Ce fut à cette occasion que le maréchal d'Huxelles, président du conseil établi pour les affaires étrangères, refusa sa signature. Le comte de Cheverny, conseiller du même conseil, qui subsistait encore, se montra plus facile. L'ambassadeur d'Espagne, persuadé des dispositions du premier, comptait toujours que les sollicitations de Stanhope seraient infructueuses, et que la cour de France était encore éloignée de souscrire à la quadruple alliance. Il voyait cependant, disait-il, un nuage épais et noir, qu'il fallait dissiper; mais se confiant en son éloquence, il se flatta d'éclaircir les ténèbres par un mémoire qu'il fit pour combattre les oppositions d'Angleterre, et la négociation qu'il s'agissait alors de conclure.
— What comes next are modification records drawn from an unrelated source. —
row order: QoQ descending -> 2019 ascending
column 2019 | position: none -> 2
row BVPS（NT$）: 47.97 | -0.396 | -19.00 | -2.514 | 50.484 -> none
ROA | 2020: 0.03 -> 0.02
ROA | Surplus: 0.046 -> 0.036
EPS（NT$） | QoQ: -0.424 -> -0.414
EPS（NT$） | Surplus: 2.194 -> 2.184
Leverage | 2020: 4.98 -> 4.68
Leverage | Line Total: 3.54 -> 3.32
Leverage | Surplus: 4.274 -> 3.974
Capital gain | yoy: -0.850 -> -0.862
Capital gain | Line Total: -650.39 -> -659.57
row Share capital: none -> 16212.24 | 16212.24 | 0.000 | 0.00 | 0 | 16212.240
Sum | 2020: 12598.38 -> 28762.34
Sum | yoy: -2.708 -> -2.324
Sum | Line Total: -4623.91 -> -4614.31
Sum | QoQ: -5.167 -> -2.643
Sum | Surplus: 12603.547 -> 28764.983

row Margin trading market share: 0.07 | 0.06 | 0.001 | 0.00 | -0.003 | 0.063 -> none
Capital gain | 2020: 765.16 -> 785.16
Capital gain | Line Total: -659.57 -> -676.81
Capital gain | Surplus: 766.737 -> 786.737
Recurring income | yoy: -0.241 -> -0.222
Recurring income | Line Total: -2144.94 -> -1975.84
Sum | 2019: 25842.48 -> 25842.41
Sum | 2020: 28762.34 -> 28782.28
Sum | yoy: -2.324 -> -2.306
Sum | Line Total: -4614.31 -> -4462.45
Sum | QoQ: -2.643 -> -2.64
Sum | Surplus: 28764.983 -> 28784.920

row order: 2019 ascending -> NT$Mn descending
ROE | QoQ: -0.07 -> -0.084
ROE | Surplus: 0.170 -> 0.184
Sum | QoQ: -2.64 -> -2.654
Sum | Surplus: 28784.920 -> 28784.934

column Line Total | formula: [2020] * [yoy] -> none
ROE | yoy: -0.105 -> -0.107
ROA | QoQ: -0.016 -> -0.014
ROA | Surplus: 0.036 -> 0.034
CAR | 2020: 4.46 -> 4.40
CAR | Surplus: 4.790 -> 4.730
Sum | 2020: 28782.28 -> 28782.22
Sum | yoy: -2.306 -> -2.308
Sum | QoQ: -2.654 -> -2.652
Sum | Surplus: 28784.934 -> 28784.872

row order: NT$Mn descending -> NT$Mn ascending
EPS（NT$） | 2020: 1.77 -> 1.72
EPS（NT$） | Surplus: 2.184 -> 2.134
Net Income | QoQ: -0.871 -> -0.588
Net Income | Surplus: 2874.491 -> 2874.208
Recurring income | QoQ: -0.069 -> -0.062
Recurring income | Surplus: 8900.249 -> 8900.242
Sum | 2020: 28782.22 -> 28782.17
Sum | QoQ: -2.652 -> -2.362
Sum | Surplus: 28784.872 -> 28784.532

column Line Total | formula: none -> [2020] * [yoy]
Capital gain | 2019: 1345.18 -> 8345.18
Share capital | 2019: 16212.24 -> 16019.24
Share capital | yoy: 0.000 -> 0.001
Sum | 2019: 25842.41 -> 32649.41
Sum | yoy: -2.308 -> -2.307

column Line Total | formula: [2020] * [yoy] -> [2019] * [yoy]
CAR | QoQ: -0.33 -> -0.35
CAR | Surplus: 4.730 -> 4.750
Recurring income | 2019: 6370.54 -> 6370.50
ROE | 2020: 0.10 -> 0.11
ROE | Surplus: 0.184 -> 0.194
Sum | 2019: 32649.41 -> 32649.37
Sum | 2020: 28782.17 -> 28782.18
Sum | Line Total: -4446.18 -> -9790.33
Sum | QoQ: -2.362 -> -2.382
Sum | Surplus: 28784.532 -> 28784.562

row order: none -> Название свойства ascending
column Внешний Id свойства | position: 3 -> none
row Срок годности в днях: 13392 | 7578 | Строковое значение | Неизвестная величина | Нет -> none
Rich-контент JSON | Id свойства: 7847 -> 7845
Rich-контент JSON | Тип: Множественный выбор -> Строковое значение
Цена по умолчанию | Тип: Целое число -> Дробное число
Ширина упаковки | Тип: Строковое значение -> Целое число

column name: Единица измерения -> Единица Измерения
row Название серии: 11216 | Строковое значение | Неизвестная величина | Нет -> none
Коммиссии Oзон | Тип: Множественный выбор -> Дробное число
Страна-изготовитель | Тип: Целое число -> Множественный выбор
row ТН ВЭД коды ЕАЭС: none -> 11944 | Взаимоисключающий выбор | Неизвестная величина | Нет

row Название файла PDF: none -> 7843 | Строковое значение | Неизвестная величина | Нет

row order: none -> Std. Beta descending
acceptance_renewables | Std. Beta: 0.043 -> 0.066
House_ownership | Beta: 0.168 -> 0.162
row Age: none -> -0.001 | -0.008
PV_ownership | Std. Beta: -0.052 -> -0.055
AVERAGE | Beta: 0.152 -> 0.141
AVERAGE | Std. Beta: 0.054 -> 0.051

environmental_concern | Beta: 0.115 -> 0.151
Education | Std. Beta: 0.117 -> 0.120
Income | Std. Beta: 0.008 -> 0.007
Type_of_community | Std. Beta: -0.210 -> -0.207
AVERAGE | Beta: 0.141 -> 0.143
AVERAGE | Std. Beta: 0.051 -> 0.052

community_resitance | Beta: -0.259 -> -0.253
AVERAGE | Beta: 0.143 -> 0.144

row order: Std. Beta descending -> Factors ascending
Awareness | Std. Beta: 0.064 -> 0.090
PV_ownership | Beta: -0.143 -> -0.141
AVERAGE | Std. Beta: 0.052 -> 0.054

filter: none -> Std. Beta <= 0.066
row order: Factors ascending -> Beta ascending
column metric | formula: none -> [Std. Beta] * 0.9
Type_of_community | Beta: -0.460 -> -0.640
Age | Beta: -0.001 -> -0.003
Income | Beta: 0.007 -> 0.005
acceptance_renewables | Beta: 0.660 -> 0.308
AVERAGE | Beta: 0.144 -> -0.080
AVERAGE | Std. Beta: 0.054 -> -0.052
On disait à Paris qu'elle l'avait été peu de jours auparavant dans un souper que le régent avait donné à Stanhope au château de Saint-Cloud. Cellamare ne le pouvait croire, persuadé que Son Altesse Royale attendait le retour d'un courrier dépêché à Vienne, et que jusqu'à son arrivée les instances de Stanhope n'ébranleraient pas la volonté du régent. Ainsi le moment lui parut propre à communiquer à Son Altesse Royale, ensuite aux maréchaux d'Huxelles et de Villeroy, le mémoire qu'il avait fait contre les propositions du ministre d'Angleterre. Outre la force des raisons contenues dans ce mémoire, Cellamare espérait beaucoup des ministres de Moscovie et de Sicile. Le premier s'opposait ouvertement à la quadruple alliance jusqu'au point d'avoir présenté un mémoire au régent pour la combattre. Le second n'avait rien oublié pour détourner Son Altesse Royale de s'unir si étroitement avec les Anglais. Il avait peint le génie et les maximes de la nation avec les couleurs qui convenaient le mieux pour détourner tout Français de prendre confiance en elle; mais la ferveur de Provane se ralentissait, il ne savait plus quel langage il devait tenir, et depuis quelques jours, il paraissait tout hors de lui, et consterné d'avoir appris de Stairs que la flotte d'Espagne faisait voile vers la Sicile.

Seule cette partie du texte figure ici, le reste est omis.